**TASK TO CARRY OUT**
Word for word, give the data again without its pictures.

(EXTRACTED DATA Opens)

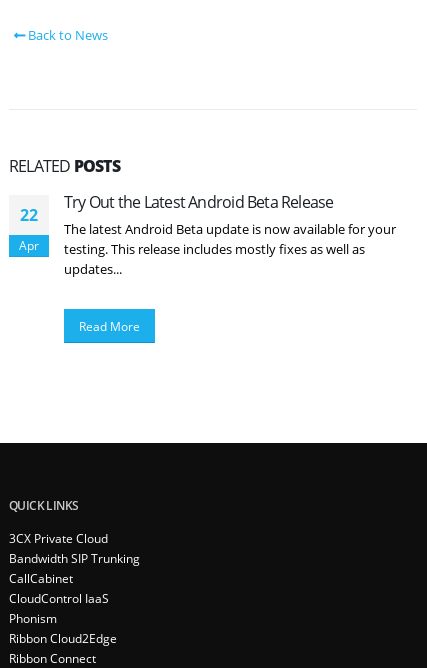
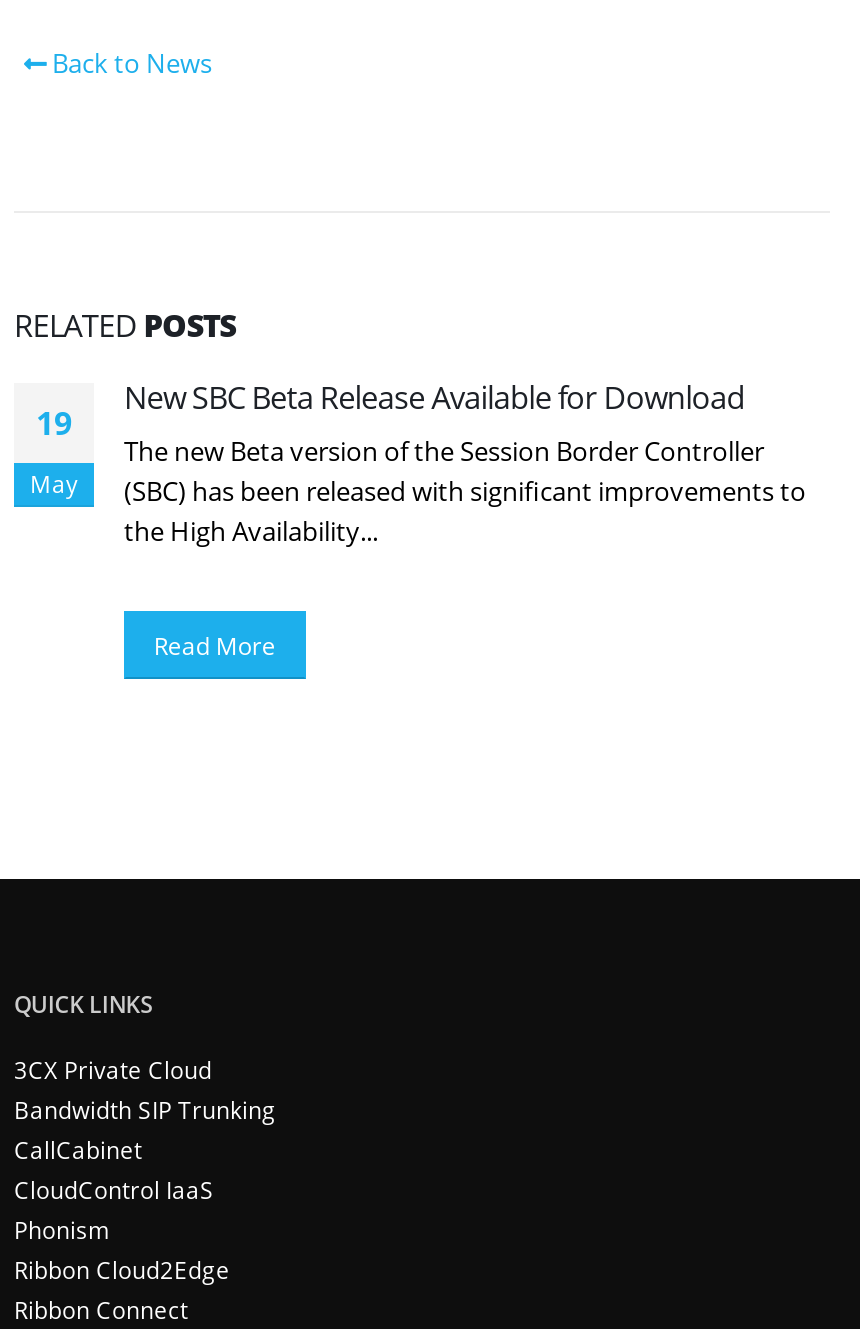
- Try Out the Latest Android Beta Release
- The latest Android Beta update is now available for your
- testing. This release includes mostly fixes as well as
- updates...
+ New SBC Beta Release Available for Download
+ The new Beta version of the Session Border Controller
+ (SBC) has been released with significant improvements to
+ the High Availability...

- 22
+ 19

- Apr
+ May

(EXTRACTED DATA Closes)

**SOLUTION**
- Try Out the Latest Android Beta Release
- The latest Android Beta update is now available for your
- testing. This release includes mostly fixes as well as
- updates...
+ New SBC Beta Release Available for Download
+ The new Beta version of the Session Border Controller
+ (SBC) has been released with significant improvements to
+ the High Availability...

- 22
+ 19

- Apr
+ May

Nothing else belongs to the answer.